### DATA FOR THIS TASK
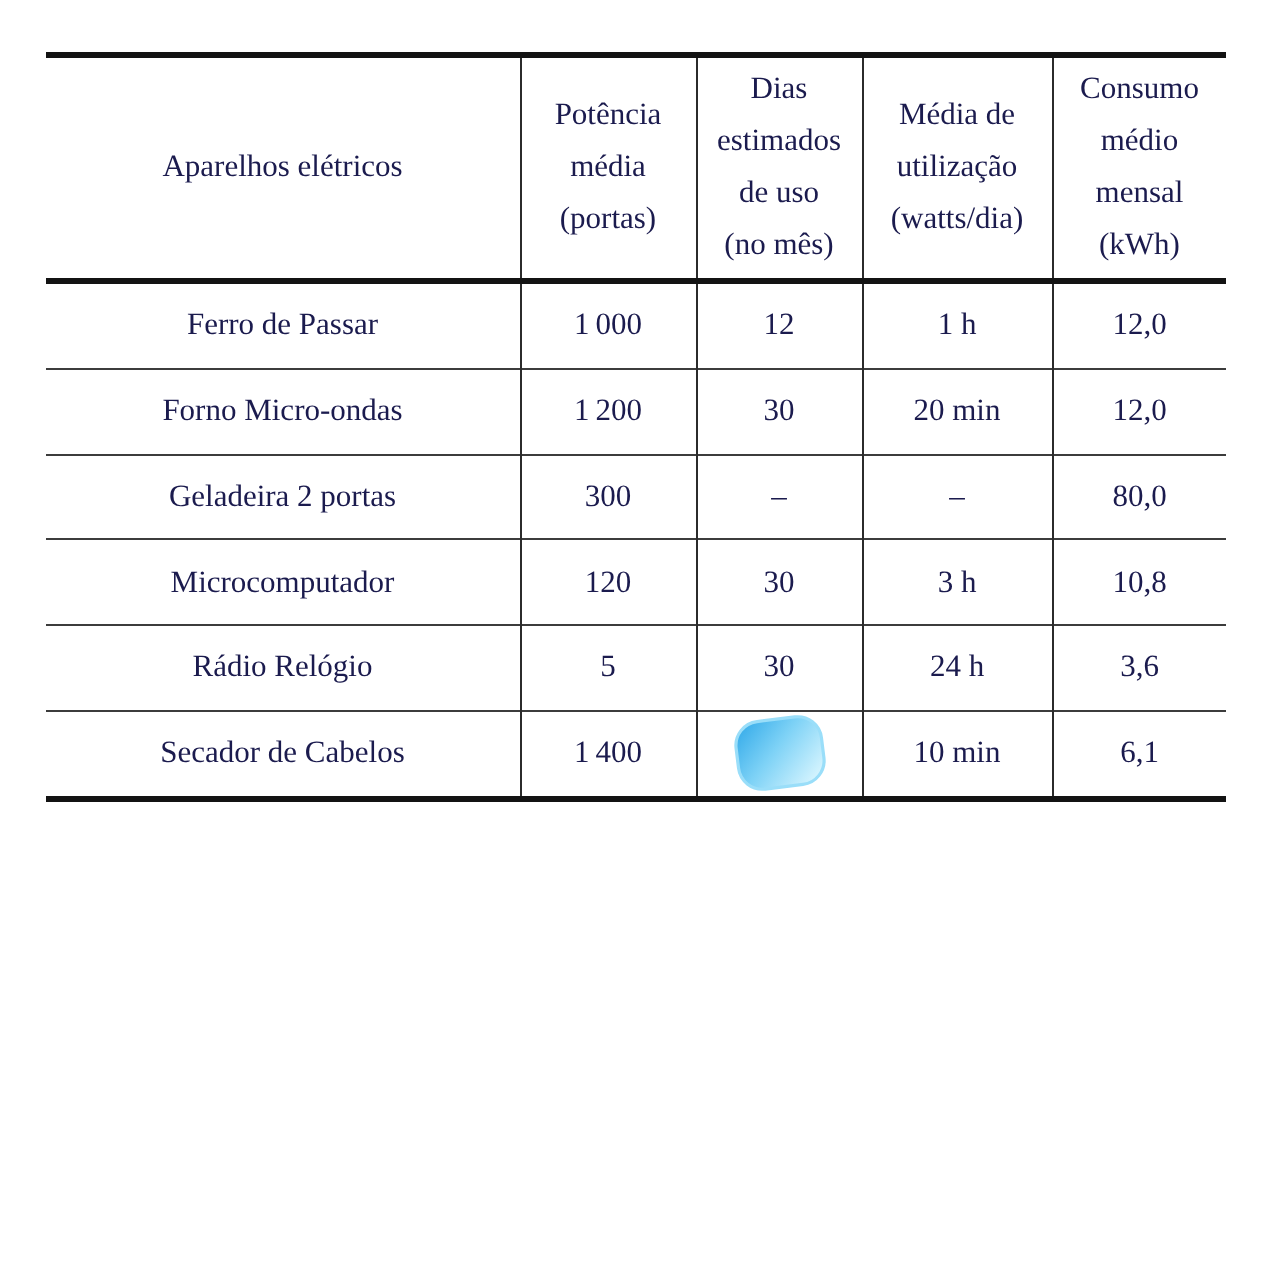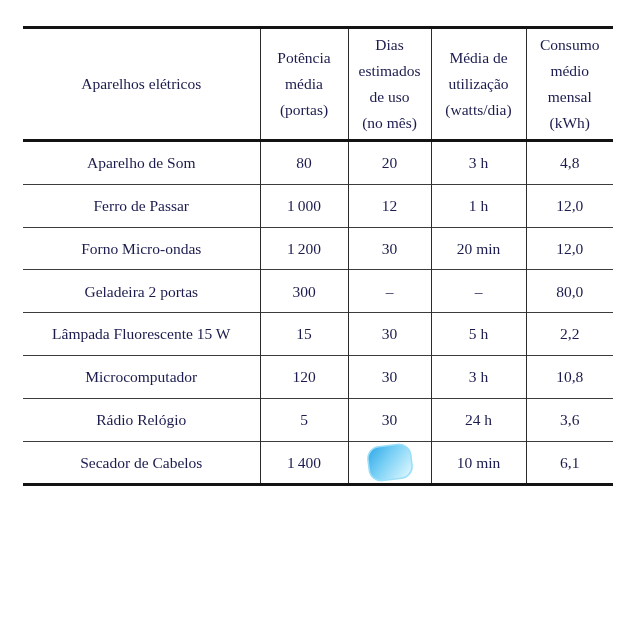--- a/index.html
+++ b/index.html
@@ -106,13 +106,6 @@
     </thead>
     <tbody>
         <tr>
-          <td>Aparelho de Som</td>
-          <td>80</td>
-          <td>20</td>
-          <td>3 h</td>
-          <td>4,8</td>
-        </tr>
-        <tr>
           <td>Ferro de Passar</td>
           <td>1 000</td>
           <td>12</td>

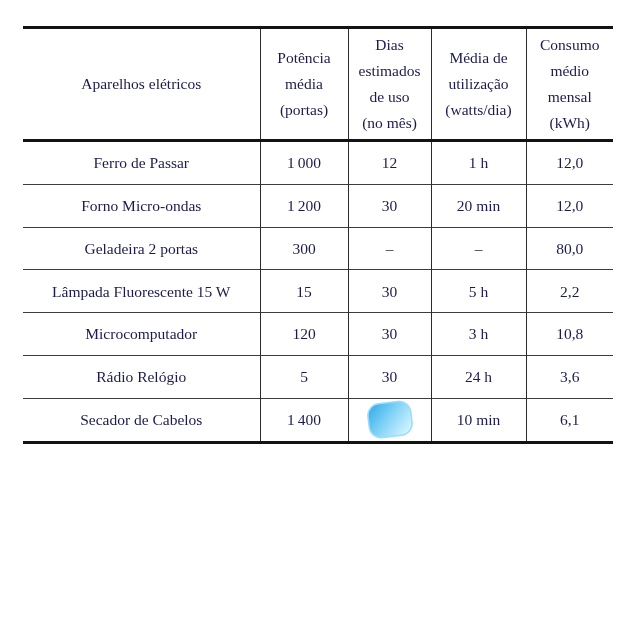--- a/index.html
+++ b/index.html
@@ -127,13 +127,6 @@
           <td>80,0</td>
         </tr>
         <tr>
-          <td>Lâmpada Fluorescente 15 W</td>
-          <td>15</td>
-          <td>30</td>
-          <td>5 h</td>
-          <td>2,2</td>
-        </tr>
-        <tr>
           <td>Microcomputador</td>
           <td>120</td>
           <td>30</td>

### TASK ITEM
Reproduce all entries without any change, and omit the pictures.

### EXERCISE SOLUTION
--- a/index.html
+++ b/index.html
@@ -106,13 +106,6 @@
     </thead>
     <tbody>
         <tr>
-          <td>Aparelho de Som</td>
-          <td>80</td>
-          <td>20</td>
-          <td>3 h</td>
-          <td>4,8</td>
-        </tr>
-        <tr>
           <td>Ferro de Passar</td>
           <td>1 000</td>
           <td>12</td>

--- a/index.html
+++ b/index.html
@@ -127,13 +127,6 @@
           <td>80,0</td>
         </tr>
         <tr>
-          <td>Lâmpada Fluorescente 15 W</td>
-          <td>15</td>
-          <td>30</td>
-          <td>5 h</td>
-          <td>2,2</td>
-        </tr>
-        <tr>
           <td>Microcomputador</td>
           <td>120</td>
           <td>30</td>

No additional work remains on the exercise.